## [RECORDS FOR THE TASK]
______________________________
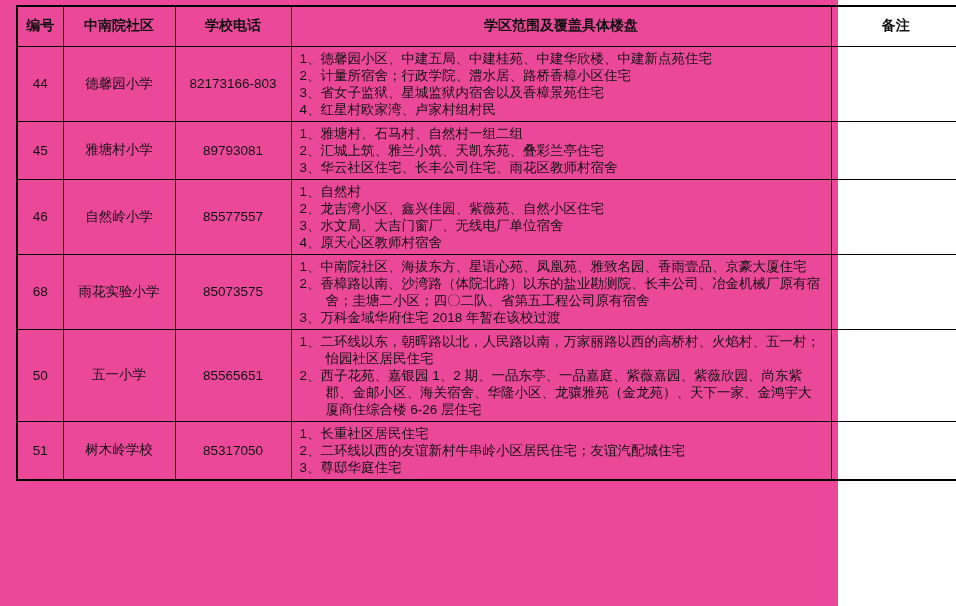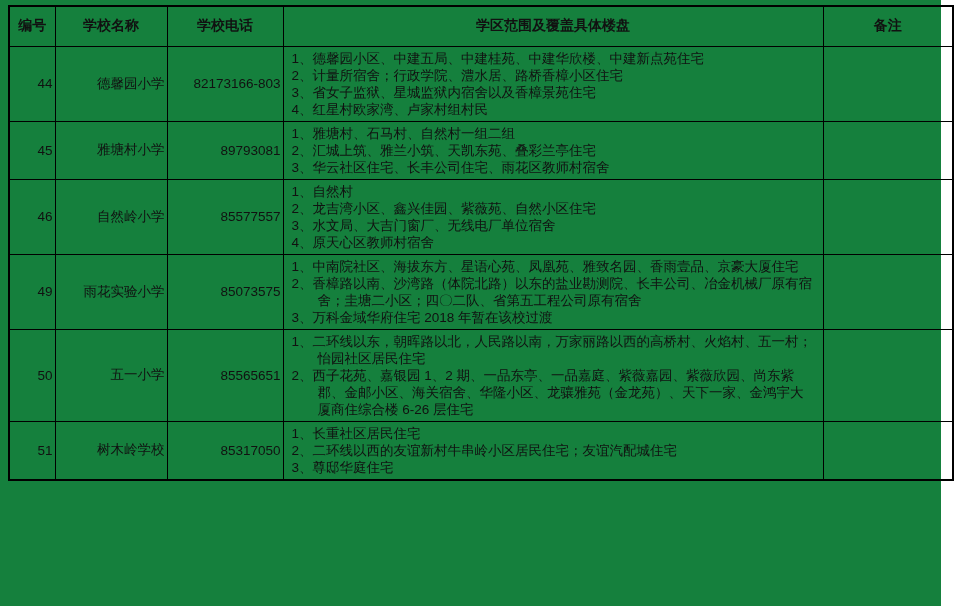"编号" .page { background: #15803d -> #ec4899; padding: 5px 4px 0 8px -> 5px 4px 0 16px; width: 941px -> 838px }
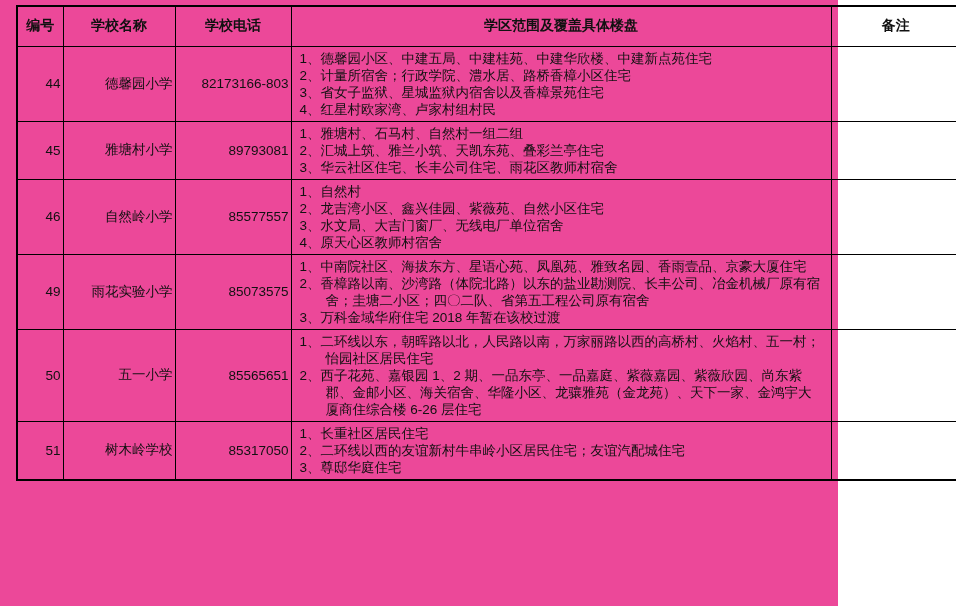"学校名称" th { text: 学校名称 -> 中南院社区 }
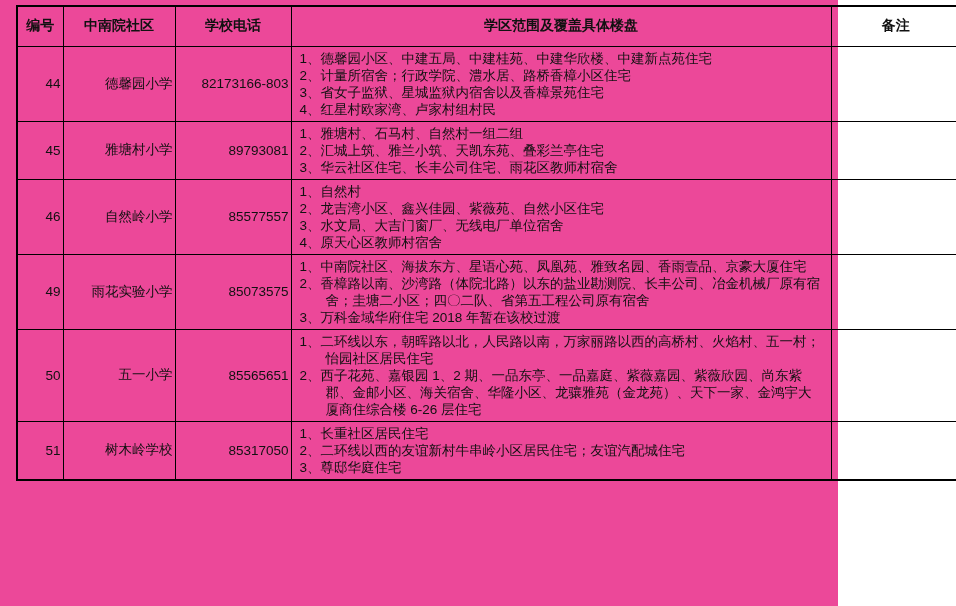"44" .cell-center { text-align: right -> center }
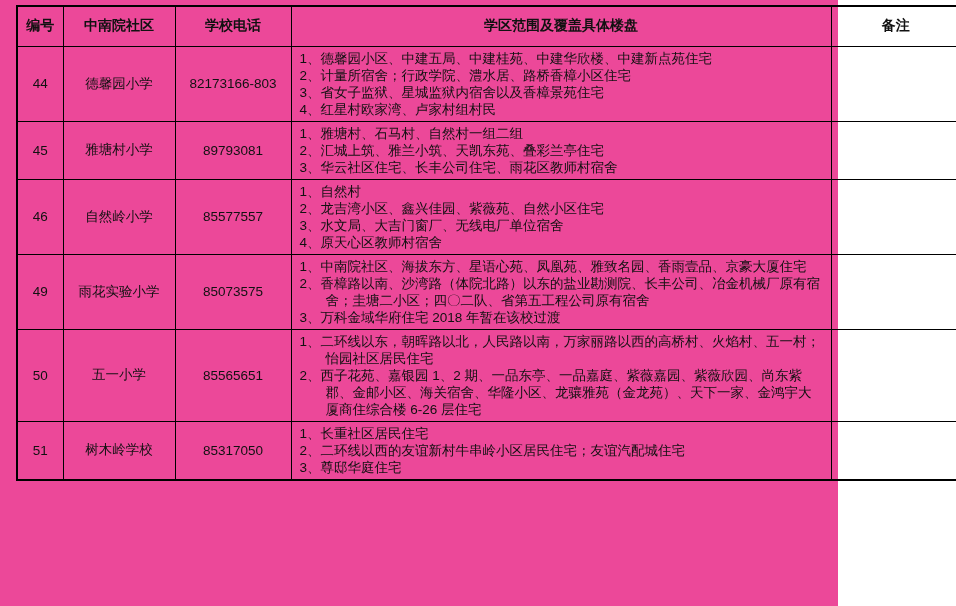"49" td.cell-center { text: 49 -> 68 }
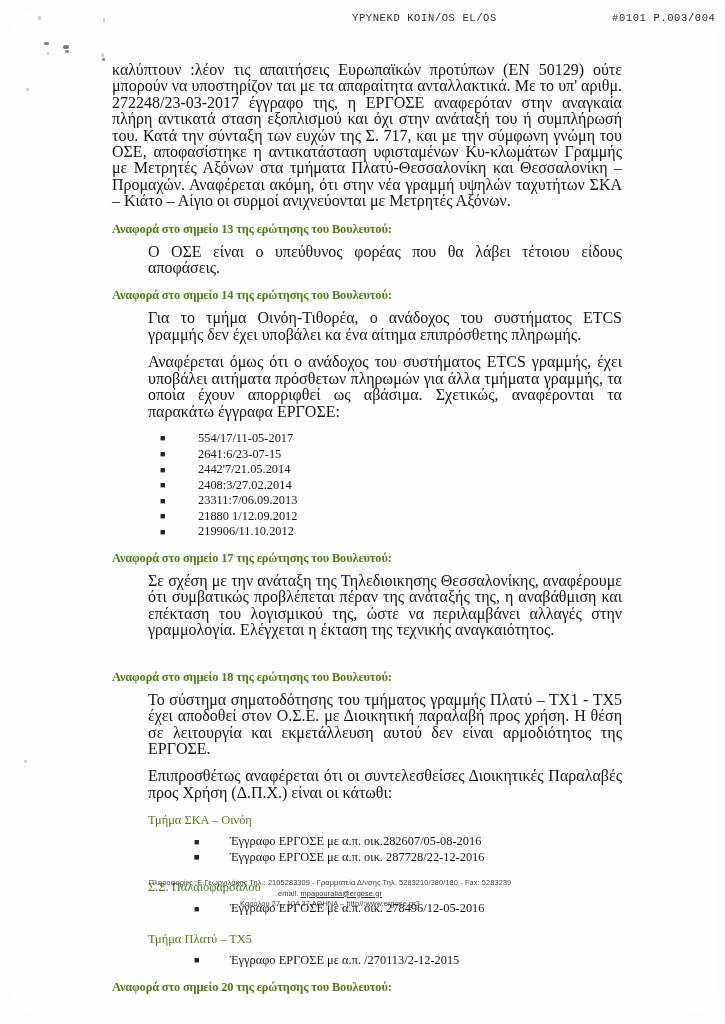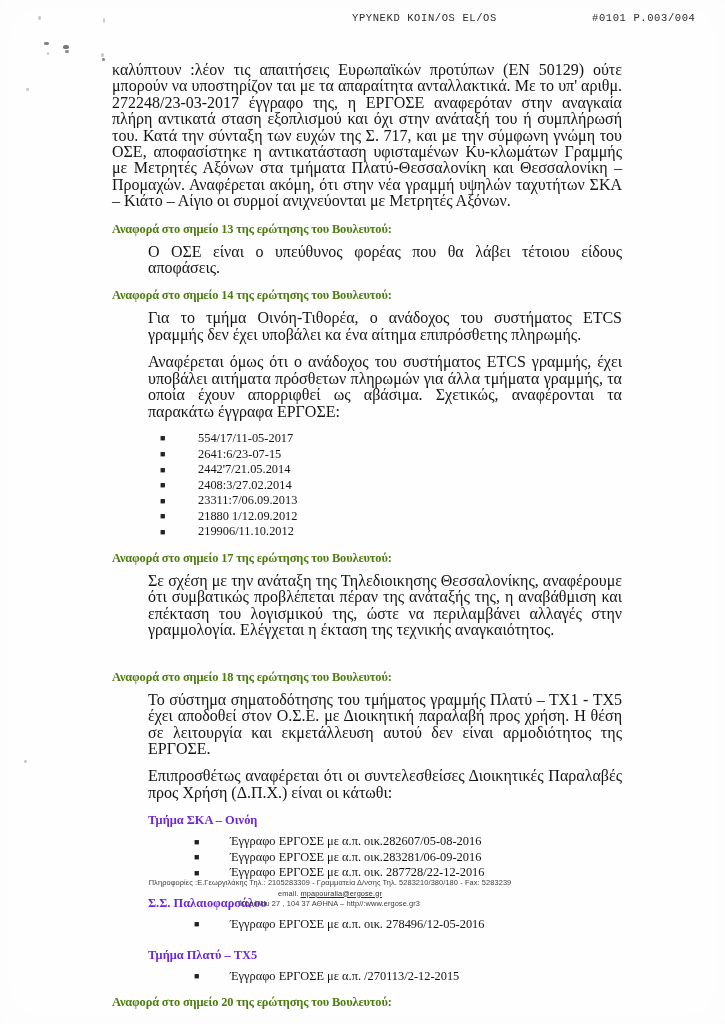"#0101 P.003/004" .fax-header .pagecode { left: 592px -> 612px }
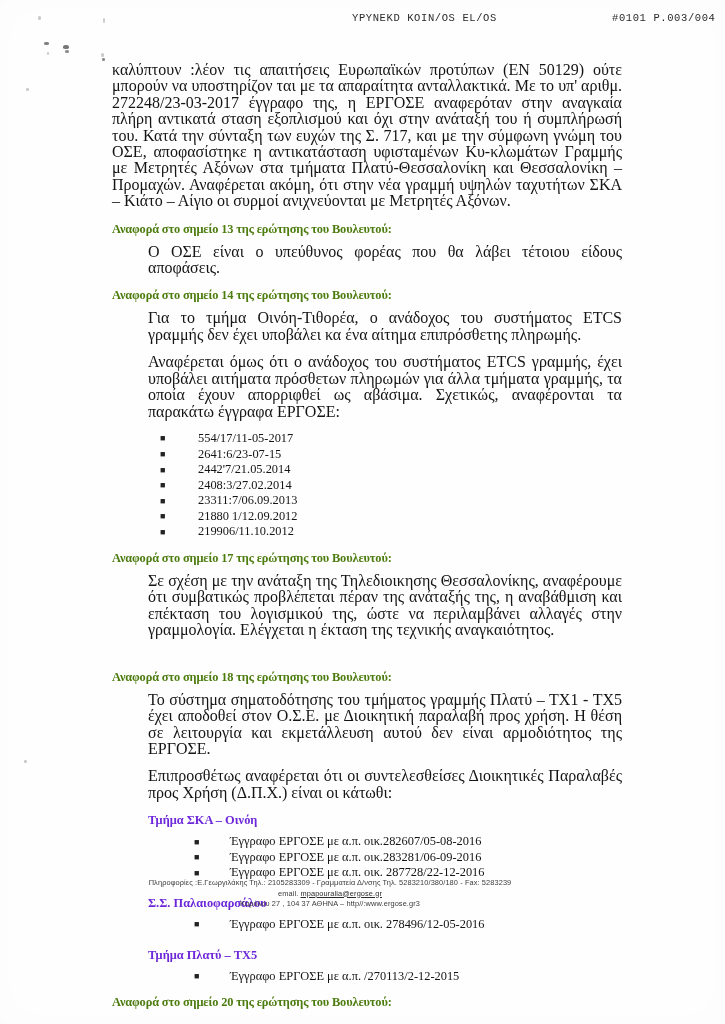"Τμήμα ΣΚΑ – Οινόη" h3.subhead { color: #6d28d9 -> #4d7c0f; font-weight: bold -> normal }
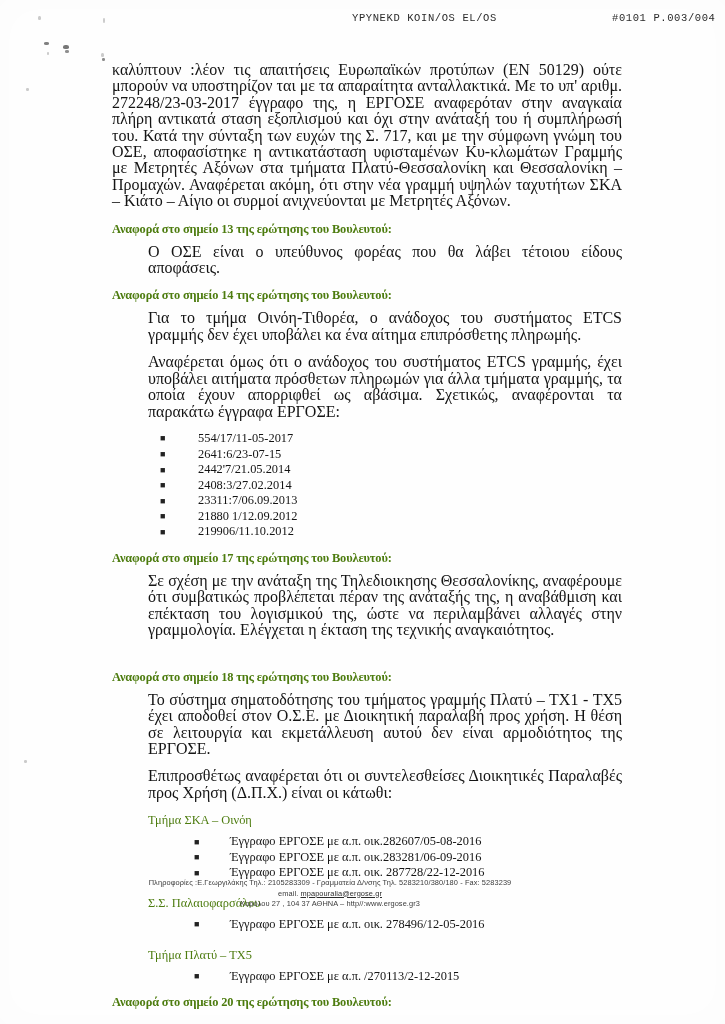"Έγγραφο ΕΡΓΟΣΕ με α.π. οικ.283281/06-09-2016" span.txt { html: <span>Έγγραφο ΕΡΓΟΣΕ με α.π. οικ.283281/06-09-2016</span> -> none }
______________________________
## [WHAT IS BEING ASKED]
Take every entry above and transcribe it exactly, with no pictures in the copy.

## [ANSWER SPACE]
"编号" .page { background: #15803d -> #ec4899; padding: 5px 4px 0 8px -> 5px 4px 0 16px; width: 941px -> 838px }
"学校名称" th { text: 学校名称 -> 中南院社区 }
"44" .cell-center { text-align: right -> center }
"49" td.cell-center { text: 49 -> 68 }
"#0101 P.003/004" .fax-header .pagecode { left: 592px -> 612px }
"Τμήμα ΣΚΑ – Οινόη" h3.subhead { color: #6d28d9 -> #4d7c0f; font-weight: bold -> normal }
"Έγγραφο ΕΡΓΟΣΕ με α.π. οικ.283281/06-09-2016" span.txt { html: <span>Έγγραφο ΕΡΓΟΣΕ με α.π. οικ.283281/06-09-2016</span> -> none }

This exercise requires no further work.